Certification is the requirement to report how much software is deployed at the end of a ULA. It is defined contractually as furnishing Oracle with a certification signed by a C-level executive that verifies the quantities of the applicable license types that are installed and running as of the date the ULA ends. The language often requires designations such as installation location by country and environment type by production versus test and development. Additional fine print usually prohibits claiming software deployed in public clouds.
Ultimately, the result of certification is as simple as, for example, stating 1,000 Processors of Enterprise Database in a letter signed by your CIO in Sarbanes-Oxley fashion.
Of course, there is nothing simple about the certification process and it’s best to think of it in three ways.
First, certification is an audit insomuch as the requirements and pain-potential are similar. Oracle will seek additional information and assistance as may be reasonably requested to validate the information contained in the certification letter. This should sound familiar given Oracle certifications are carried out by its audit organization.

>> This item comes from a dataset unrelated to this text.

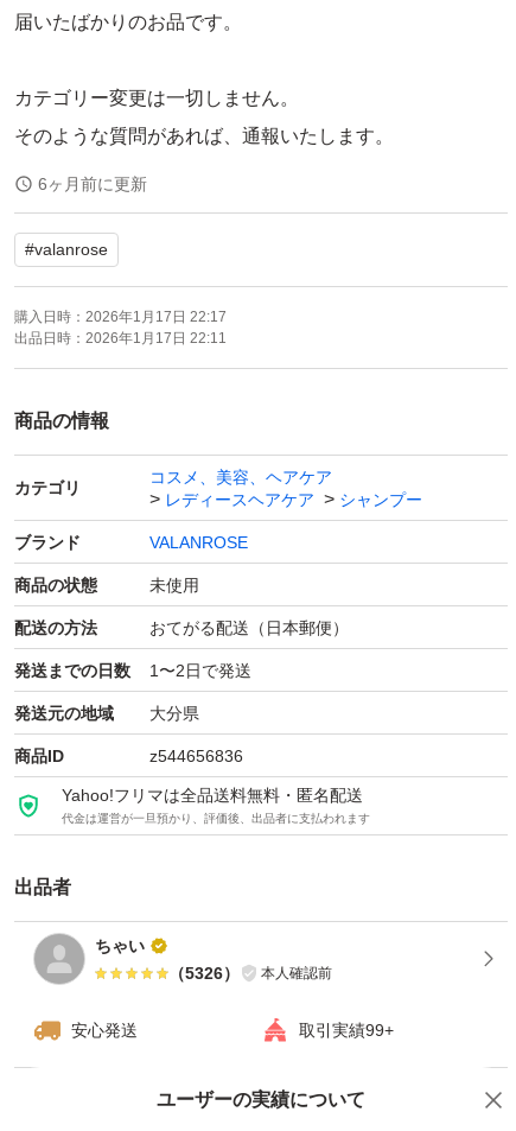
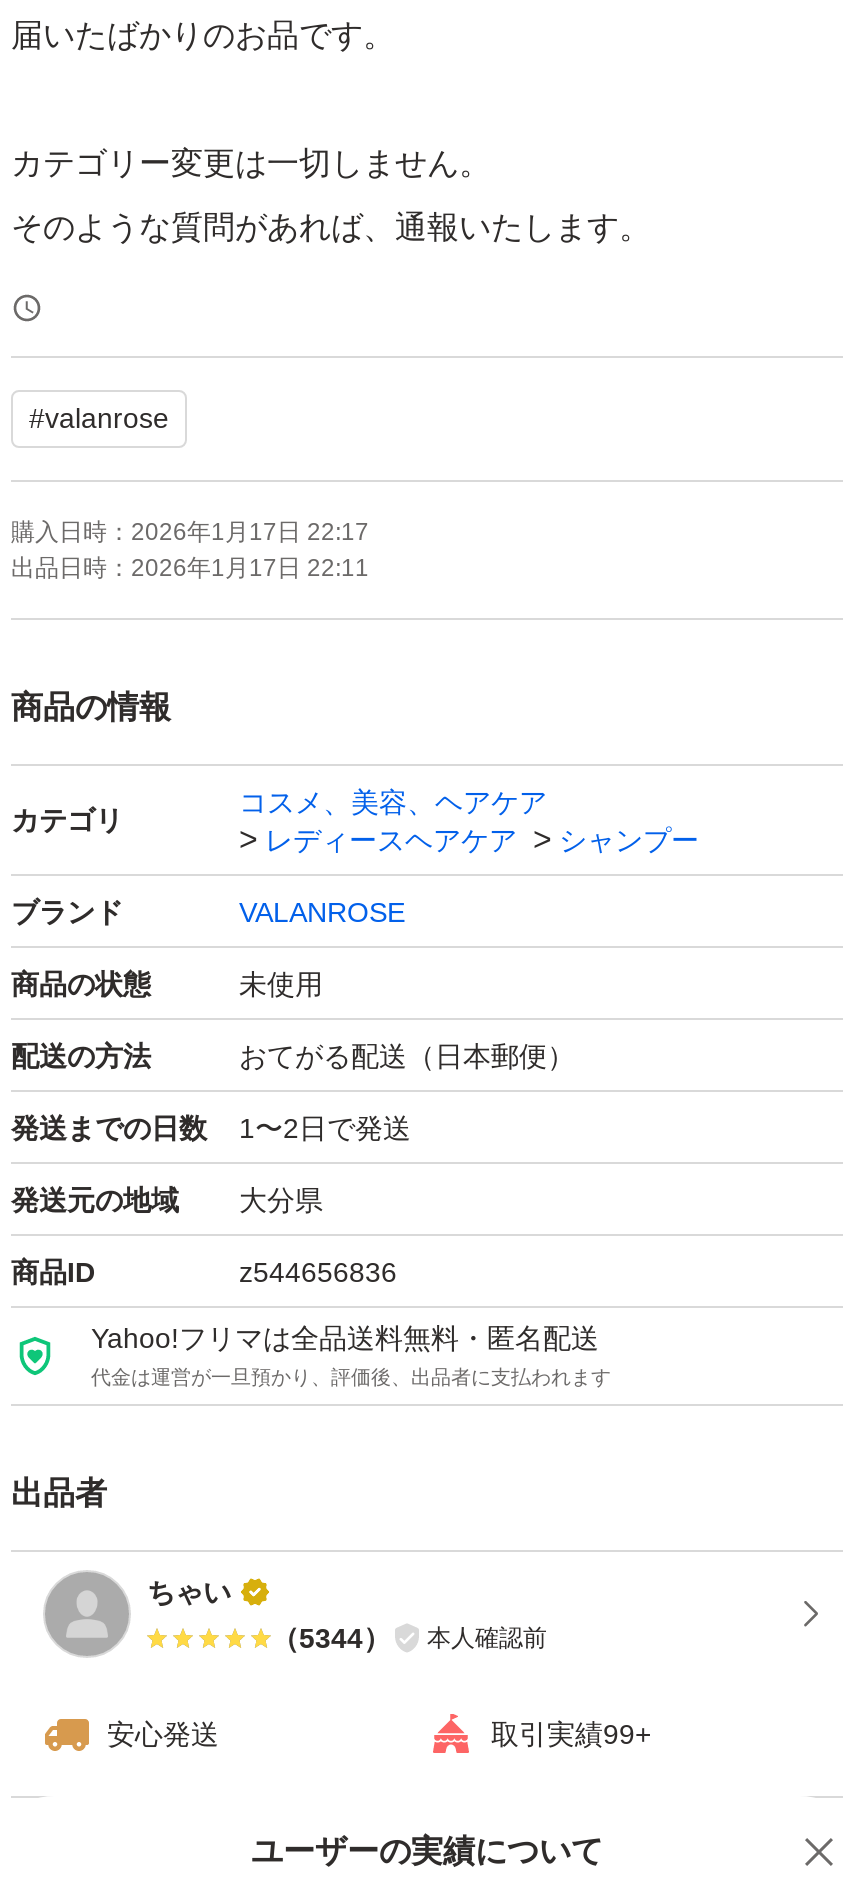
[38,175,147,194] 6ヶ月前に更新 -> none
[168,964,332,983] （5326） 本人確認前 -> [271,1622,547,1654] （5344） 本人確認前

Second, certification is Oracle Sales’ opportunity to capitalize on an assortment of revenue opportunities, including an extension or roll into the next ULA. Many customers are confused, ill-prepared, scared, or a combination thereof. Many ULAs contain a golden parachute that somehow creates a license shortfall. Certification also redefines the definition of a Processor by editing installed and/or running to installed and running.
Finally, and most importantly, certification is your opportunity to rightfully and defensibly claim enough software to last a lifetime.